Publié le 26 mars 2023

ENVIRONNEMENT

Mégabassines de Sainte-Soline : la guerre de l’eau est déclarée

Plusieurs personnes en urgence absolue, des épais nuages de gaz lacrymogène, des camions brûlés, des tirs de LBD en quad... les images des affrontements entre les forces de l'ordre et les manifestants dans les champs de Sainte-Soline sont surréalistes. Au cœur du conflit : les mégabassines. Les opposants dénoncent l'accaparement de l'eau, bien commun, par quelques agriculteurs au détriment de la majorité. Dans un contexte de sécheresses à répétition induites par le changement climatique, le partage de l'eau devient un enjeu de mobilisation majeur. 

Megabassines sainte soline THIBAUD MORITZ AFP
Les forces de l'ordre en quad, une sorte de "BRAV-M des champs", décrit à l'AFP la secrétaire générale d'EELV Marine Tondelier.
THIBAUD MORITZ / AFP

Ce sont de violents affrontements dignes de scènes de guerre qui se sont déroulés à Sainte-Soline dans les Deux-Sèvres le 25 mars. Près de 30 000 manifestants - 6 000 selon la préfecture - se sont réunis en opposition aux systèmes de réserves d’eau de substitution. Des "mégabassines" qui sont le symbole de "l’accaparement de l’eau par l’agro-industrie" selon ses opposants. Le parquet local assure que les secours ont pris en charge sept manifestants blessés dont trois traités en urgence absolue, 28 gendarmes blessés dont deux hospitalisés en urgence absolue. Deux journalistes ont également été touchés. 

Les organisateurs - le collectif d'associations "Bassines non merci", le mouvement écologiste des Soulèvements de la Terre et le syndicat agricole, Confédération paysanne - évoquent, eux, un bilan beaucoup plus lourd, avec 200 manifestants blessés dont un serait entre la vie et la mort, information non confirmée par les autorités. Des observateurs de la Ligue des droits de l’Homme ont déploré par ailleurs que la prise en charge d’un blessé grave ait été retardée par les autorités. Sur place, la journaliste Hélène Assekour affirme avoir vu "de [ses] yeux le camion de pompiers bloqué par les gendarmes", écrit-elle sur Twitter. Une situation explosive qui fait écho à la mobilisation contre la réforme des retraites, émaillée de fortes violences.

Pas de prise en compte du changement climatique 

La mobilisation à Sainte-Soline est motivée par la mise en place de mégabassines, de vastes excavations qui peuvent contenir jusqu’à 650 000 mètres cubes d’eau soit l’équivalent de 260 piscines olympiques.  Dans le département des Deux-Sèvres, seize retenues d’eau d’une capacité totale d’environ 6 millions de mètres cubes doivent être construites.

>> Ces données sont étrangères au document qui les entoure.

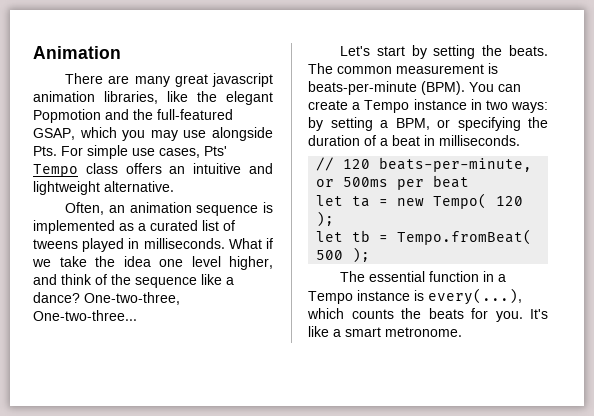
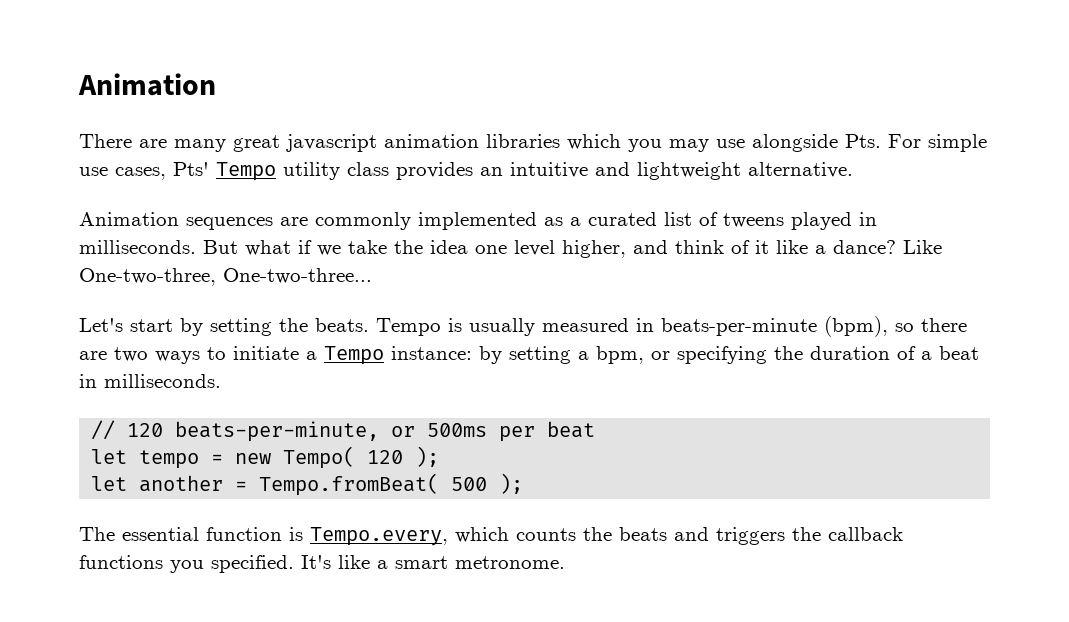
[104,91,273,105] [33,109,233,123] [33,128,75,140] libraries, like the elegant Popmotion and the full-featured GSAP, -> [486,134,560,148] libraries
[85,163,162,174] class offers -> [283,162,473,180] utility class provides
[65,202,273,216] Often, an animation sequence is -> [79,212,411,230] Animation sequences are commonly
[228,238,262,249] What -> [203,240,291,256] But what
[111,274,197,288] the sequence -> [755,240,769,254] it
(80, 297) none -> [903,240,942,254] Like
[308,63,498,74] [308,81,521,95] [308,99,548,113] The common measurement is beats-per-minute (BPM). You can create a Tempo instance in two ways: -> [376,316,967,337] [79,346,472,365] Tempo is usually measured in beats-per-minute (bpm), so there are two ways to initiate a Tempo instance:
[395,118,430,130] BPM, -> [596,346,644,364] bpm,
[352,196,371,207] ta -> [139,450,200,469] tempo
[352,230,371,242] tb -> [139,475,224,492] another
[483,271,507,282] [308,288,522,305] [307,308,523,322] in a Tempo instance is every(...), which counts the beats for you. -> [289,527,903,546] [79,555,294,573] is Tempo.every, which counts the beats and triggers the callback functions you specified.

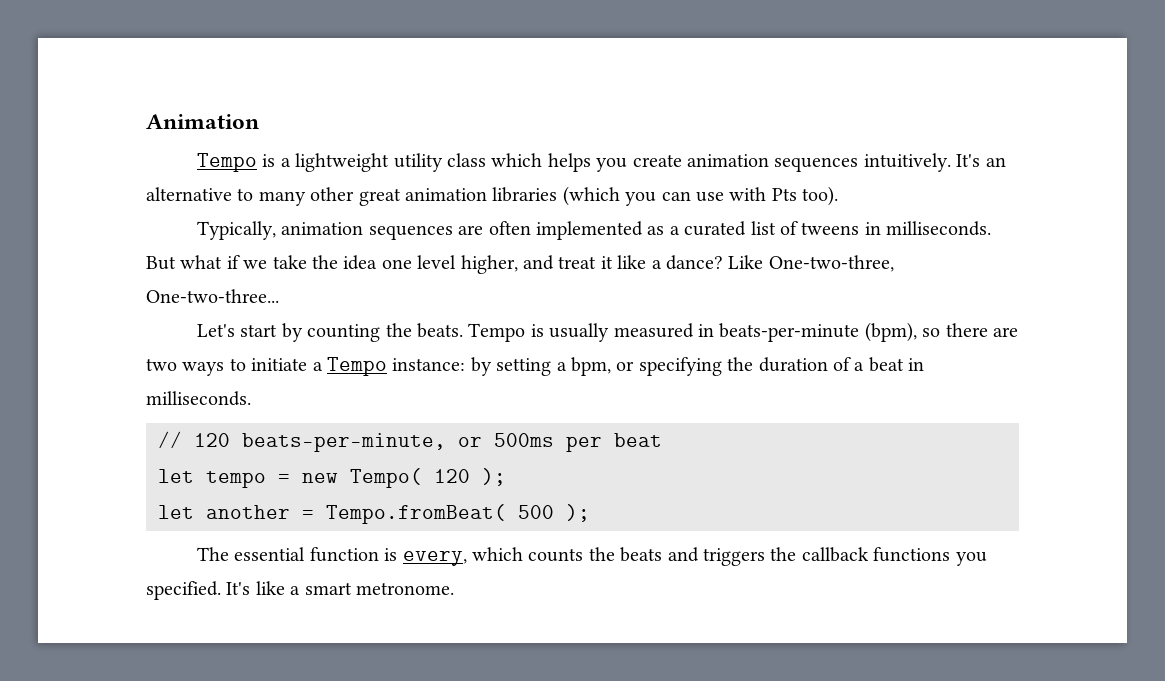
[79,134,987,152] [79,162,853,181] [79,212,179,226] There are many great javascript animation libraries which you may use alongside Pts. For simple use cases, Pts' Tempo utility class provides an intuitive and lightweight alternative. // Animation -> [196,153,1006,172] [146,186,839,206] [196,221,364,240] Tempo is a lightweight utility class which helps you create animation sequences intuitively. It's an alternative to many other great animation libraries (which you can use with Pts too). // Typically, animation
[315,212,411,230] commonly -> [488,221,531,235] often
[791,212,852,230] played -> (860, 228) none
[675,240,750,254] think of -> [558,256,597,269] treat
[210,318,272,336] setting -> [307,324,381,342] counting
[310,527,448,546] Tempo.every, -> [402,551,467,566] every,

Le projet est porté par une coopérative de 450 agriculteurs avec le soutien de l’État. L’objectif est de stocker en plein air de l’eau puisée dans les nappes superficielles en hiver, afin d'irriguer les cultures en été quand les précipitations se raréfient. Le ministre de l’Agriculture, Marc Fesneau, défend un "projet vertueux". 

Problème : l’unique rapport scientifique disponible sur la question, publié par le Bureau de recherches géologiques et minières (BRGM) n’a pas intégré dans sa modélisation les effets du changement climatique. Le projet pourrait ainsi augmenter de 5 à 6% le débit des cours d’eau l’été contre une baisse de 1% l’hiver, mais c’est sans tenir compte des sécheresses récurrentes induites par la crise climatique, y compris en hiver. Sur Twitter, l’hydroclimatologue Florence Habets écrit d’ailleurs que "les sécheresses longues rendent inefficace ce type de substitution". Alors que cet hiver, la France a cumulé 32 jours consécutifs sans une goutte de pluie, les limites sont déjà visibles.

"Privatisation de la ressource en eau"

Ce que dénoncent globalement les opposants aux mégabassines c’est la poursuite d’un modèle agricole productiviste très gourmand en eau, privilégiant les gros céréaliers et les cultures de maïs. "Avec la multiplication des sécheresses, on se rend compte que l’eau est notre bien le plus précieux. Les bassines sont injustes car c’est une appropriation et une privatisation de la ressource en eau par quelques-uns au détriment de la majorité", dénonce la secrétaire générale d’Europe Écologie Les Verts, Marine Tondelier.

Les quelques-uns en l’occurrence sont les agriculteurs qui cotisent à la coopérative. Si les partisans des mégabassines assurent que ces dernières bénéficieront à tous les agriculteurs puisque les nappes seront moins sollicitées en été, la journaliste du Monde Martine Valo rappelle : "En cas d’arrêté préfectoral d’alerte sécheresse, seuls les exploitants raccordés aux bassines ont le droit de continuer à irriguer. Pas les autres".